The price of Dogecoin successfully moved over the $0.0894 to $0.0861 resistance range, indicating a rally.
Why could the price rise further
Investors should exercise caution because it is the weekend, and there is a lack of liquidity in the markets, making them more susceptible to manipulation. The bullish prognosis for DOGE (1) will be invalidated if a daily candlestick closes below the $0.0861 support level. On the final weekend of November, there was a noticeable increase in demand for Dogecoin. The clear breakthrough above a short-term barrier that DOGE has shown suggests that this trend may continue.
After attempting to break past the $0.0894 to $0.0861 resistance range for more than two weeks, the Dogecoin price has finally succeeded. On November 25, the daily candlestick increased by about 7%, prompting this drive. A run-up will begin if DOGE maintains above this level, signaling a revival of purchasing pressure. Bulls are most likely to go for $0.1125, a support level from October 30 to November 7. Investors might thus take advantage of this obstacle to lock in profits from the recent rise in the price of Dogecoin.
What the RSI tells us
The Relative Strength Index (RSI) (2) moving over the 50 levels, also known as the midway, after two weeks of unsuccessful efforts supports the argument for DOGE. This action suggests that bullish momentum has returned and is likely to continue. In this scenario, the optimistic view indicated by the Dogecoin price movement will likely materialize.
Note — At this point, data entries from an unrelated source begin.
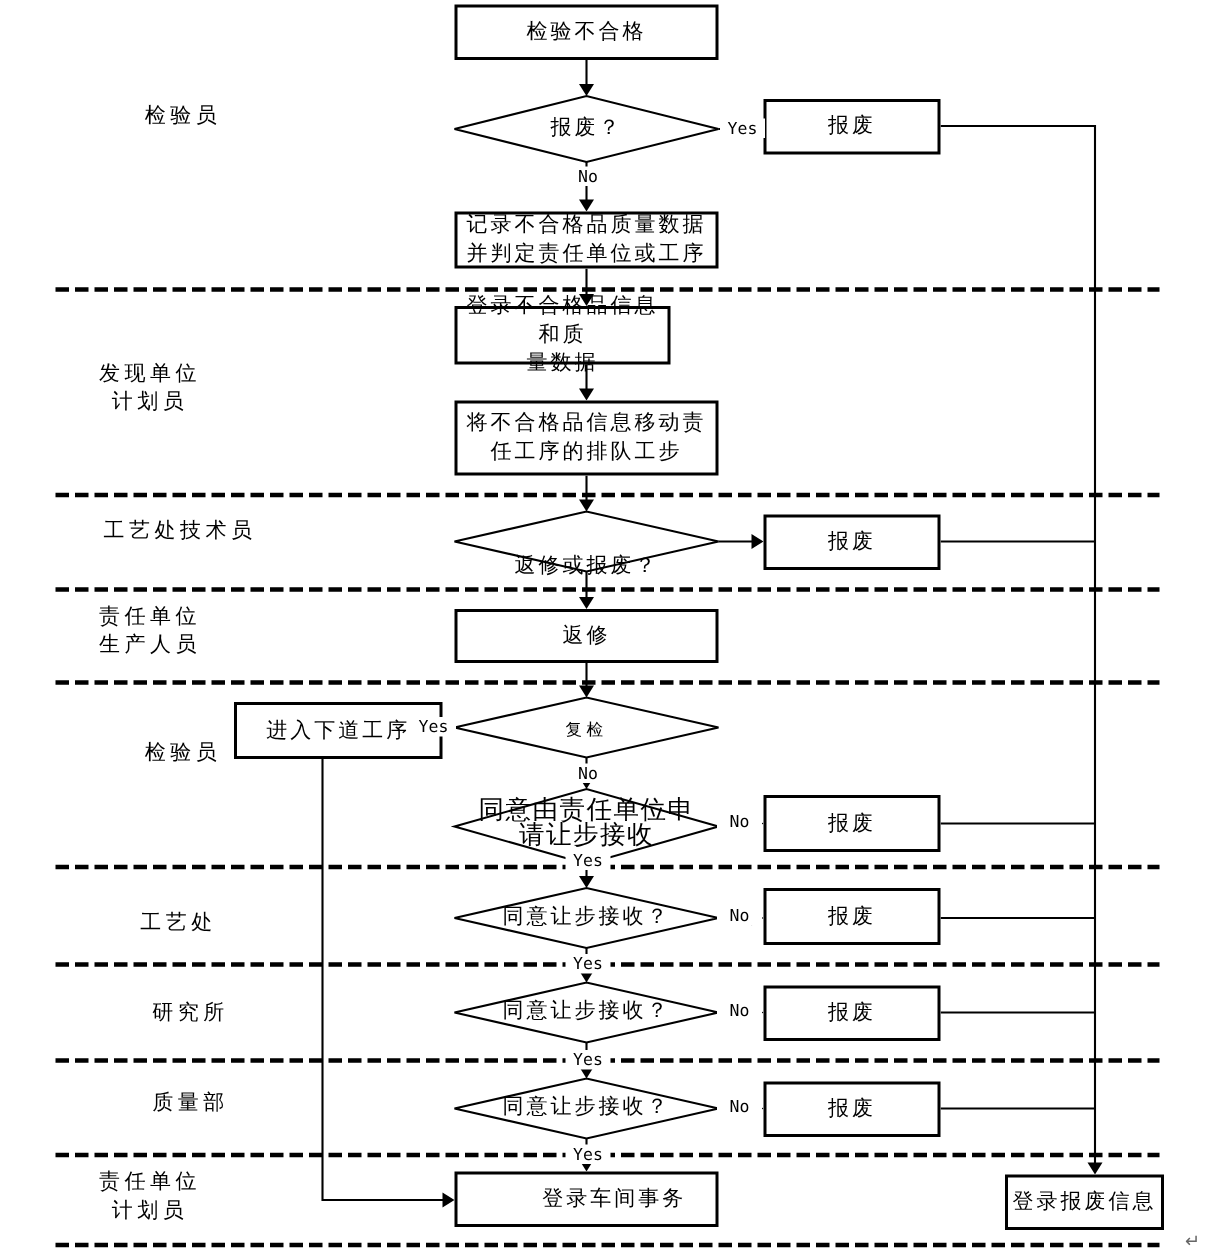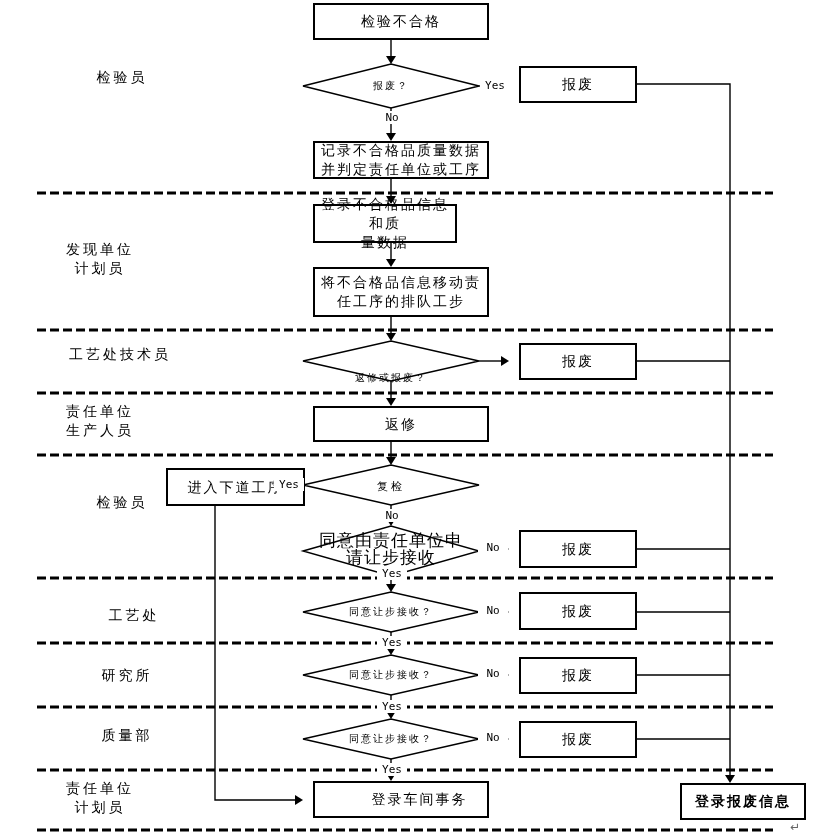"检验不合格" .box { margin-left: 10px -> none }
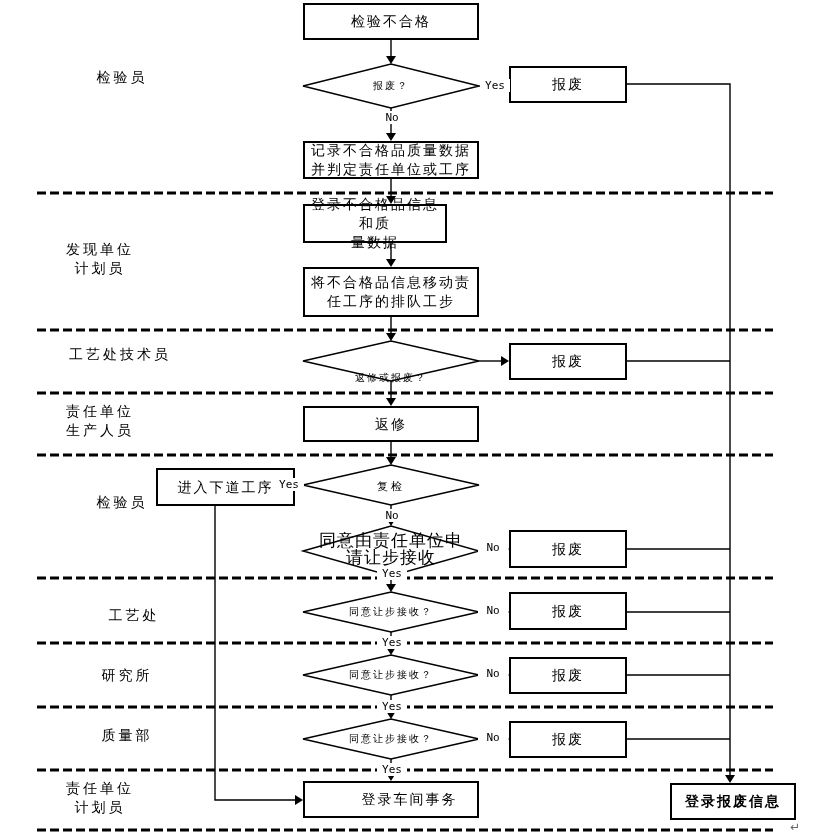"报废？" .diamond-text { font-size: 10px -> 14px }
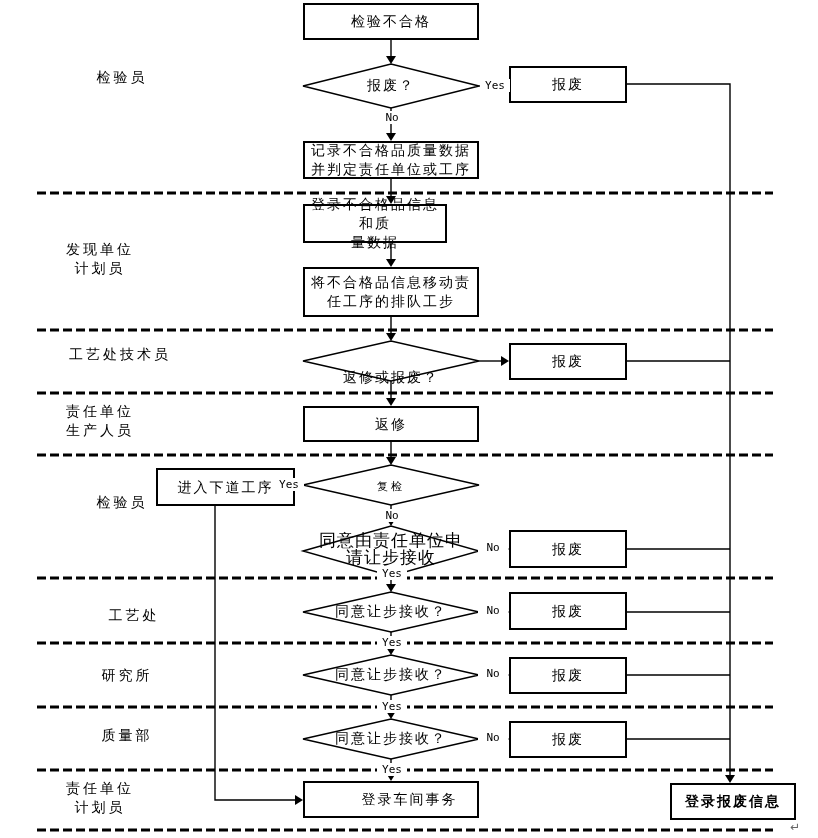"工艺处" div.lane-label { left: 64px -> 49px }
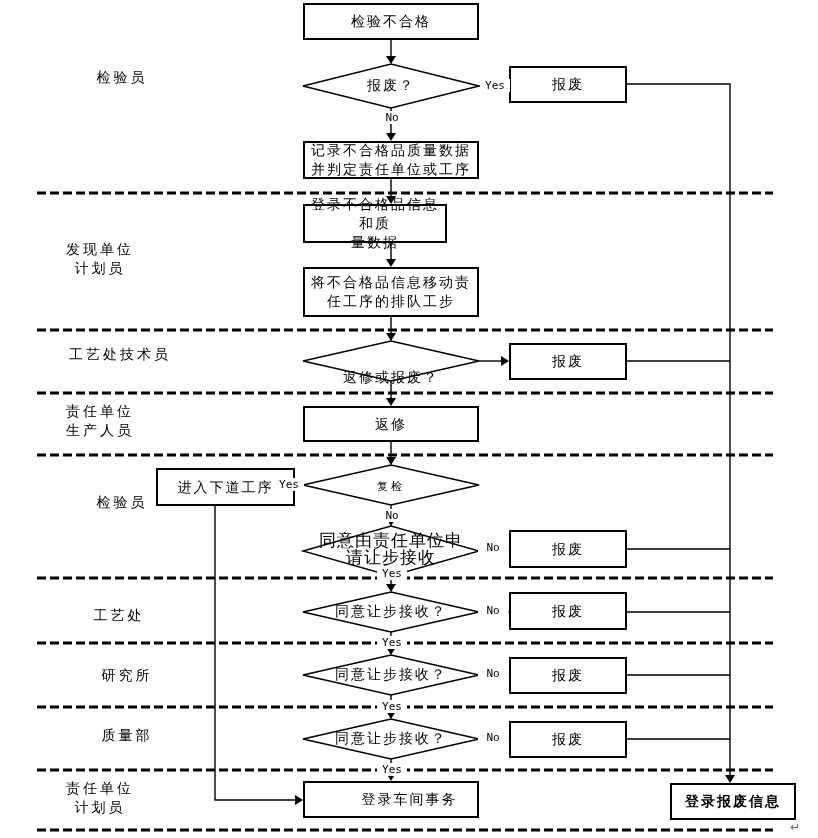"登录报废信息" div.box { font-weight: bold -> none; width: 126px -> 106px }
Additionally, the final week of a month is sometimes turbulent so investors can anticipate a rapid 20% rise from DOGE. Although the price of Dogecoin is trending upward, the bullish prediction will be useless if the $0.0861 support level is breached. This action would alter the narrative and encourage investors to sell their assets. In this scenario, DOGE may return to the $0.0813 support level.